Key clinical point: Non–vitamin K oral anticoagulants (NOACs) were superior to vitamin K antagonists (VKAs) for patients with early-stage chronic kidney disease.
Major finding: Among patients with atrial fibrillation, NOACs significantly reduced the risk of stroke or systemic embolism compared with VKAs (risk ratio, 0.79).
Study details: The data come from a meta-analysis of 45 trials including 34,082 individuals.
Disclosures: Lead author Dr. Ha is supported by a University Postgraduate Award from University of New South Wales, Sydney, but had no financial conflicts to disclose; coauthors disclosed support from various organizations as well as pharmaceutical companies including Baxter, Amgen, Eli Lilly, Boehringer Ingelheim, Vifor Pharma, Janssen, Pfizer, Bristol-Myers Squibb, and GlaxoSmithKline.
Ha JT et al. Ann Intern Med. 2019 July 15. doi: 10.7326/M19-0087
The significant reduction in risk of hemorrhagic stroke, recurrent venous thromboembolism, and VTE-related deaths in patients with early-stage chronic kidney disease given a NOAC [non–vitamin K oral anticoagulants] in a meta-analysis supports clinical application, but is there a level of renal dysfunction for which clinicians should apply greater caution in extrapolating these findings? As the evidence supporting the safety and effectiveness of NOACs in the general population increases, there is a renewed interest in defining the role of anticoagulant therapy to prevent stroke and VTE in patients with chronic kidney disease and end-stage kidney disease. This interest is driven in part by uncertainty as to the benefits vs. harms of warfarin for patients with chronic kidney disease. The data in the meta-analysis by Ha and colleagues do not support any benefits for patients with end-stage disease, but the results of two ongoing clinical trials of patients with atrial fibrillation and end-stage kidney disease may offer insights.
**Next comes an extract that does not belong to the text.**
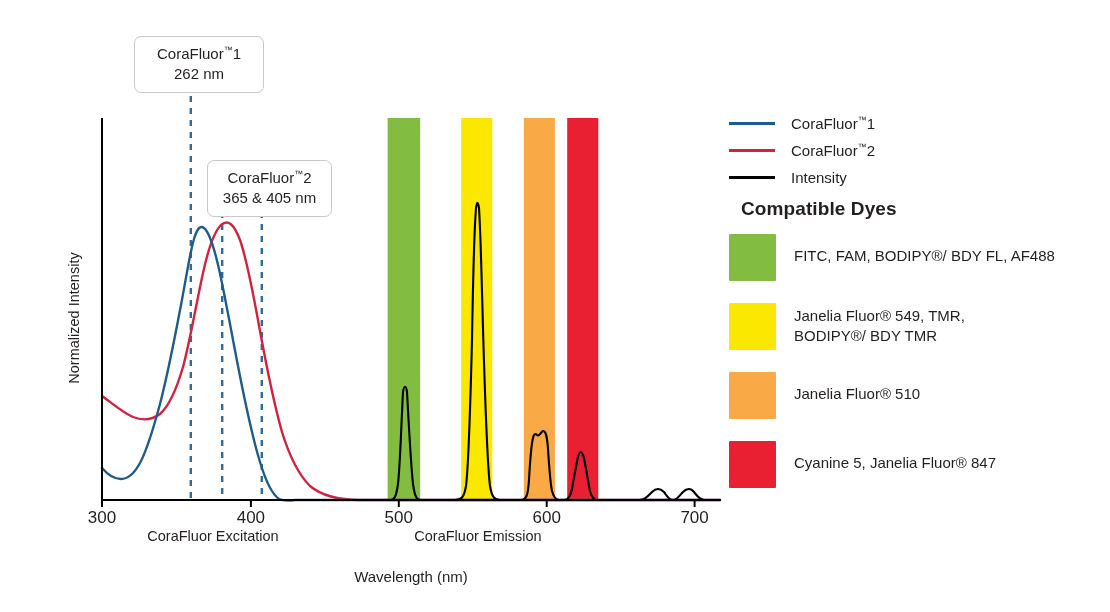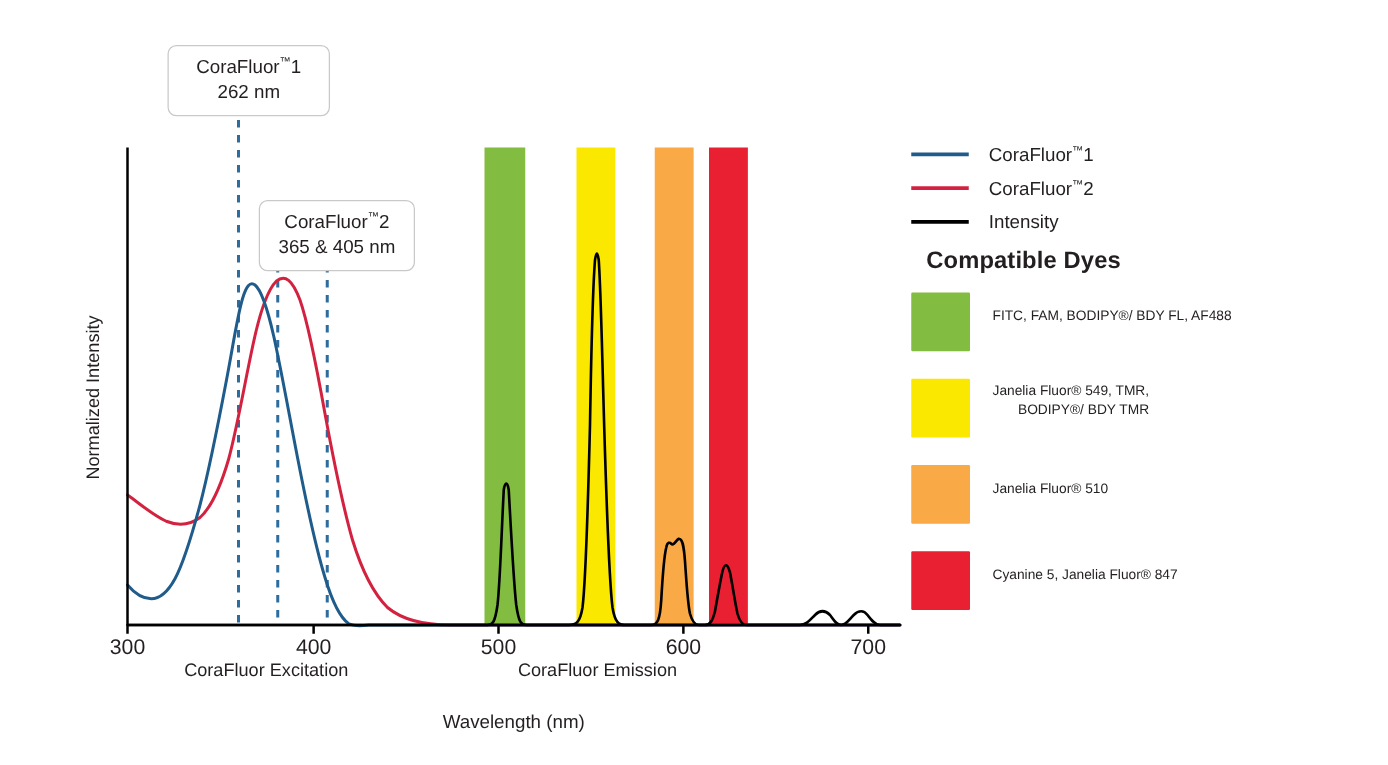"FITC, FAM, BODIPY®/ BDY FL," .dye-label { font-size: 11px -> 15px }
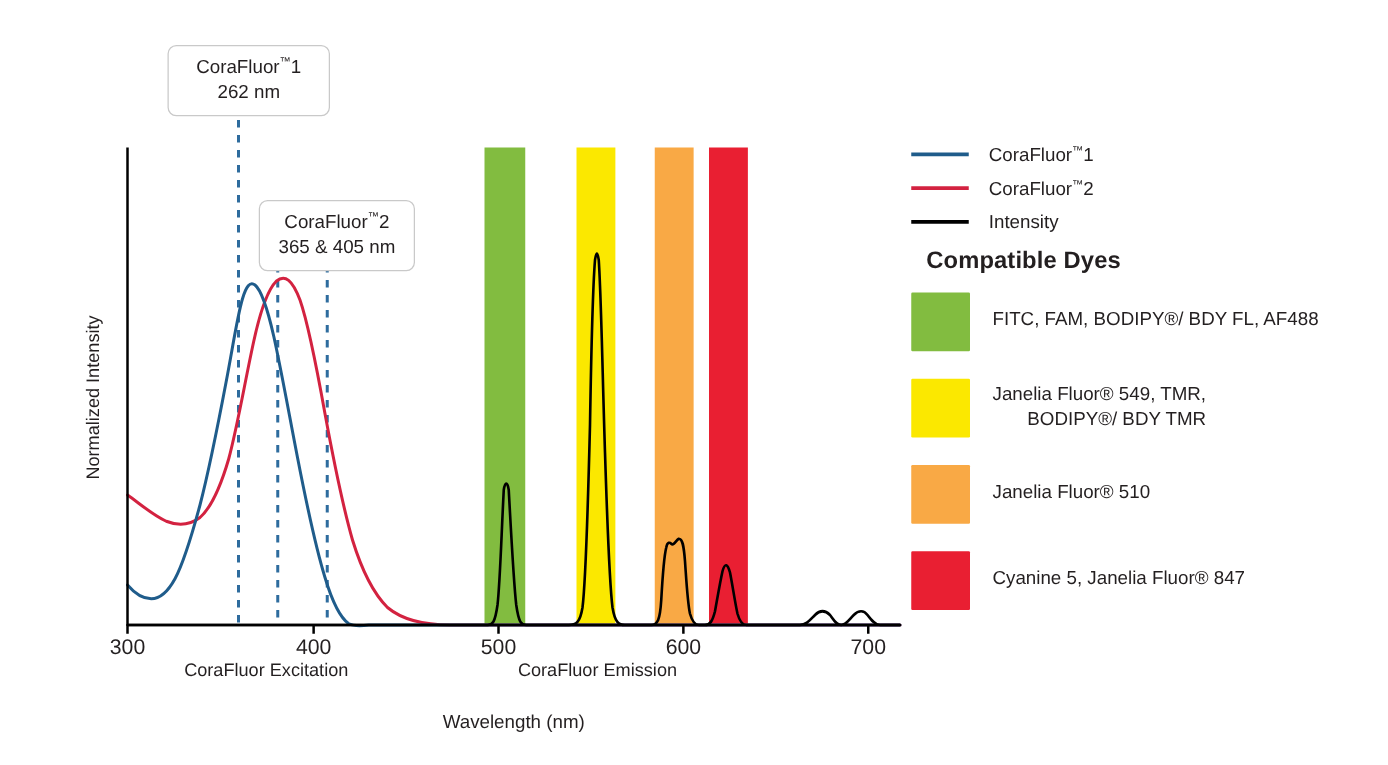"Janelia Fluor® 549, TMR," .dye-label.two { text-align: right -> none }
Until the results of these trials become available, the decision to use anticoagulant therapy in patients with end-stage kidney disease will continue to require an individualized approach that balances potential benefits and harms.
Ainslie Hildebrand, MD, of University of Alberta, Edmonton; Christine Ribic, MD, of McMaster University, Hamilton, Ont.; and Deborah Zimmerman, MD, of the University of Ottawa, made these comments in an accompanying editorial (Ann Intern Med. 2019 July 15. doi:10.7326/M19-1504). Dr. Ribic disclosed grants from Pfizer, Leo Pharma, and Astellas Pharma. Dr. Hildebrand and Dr. Zimmerman had no financial conflicts to disclose.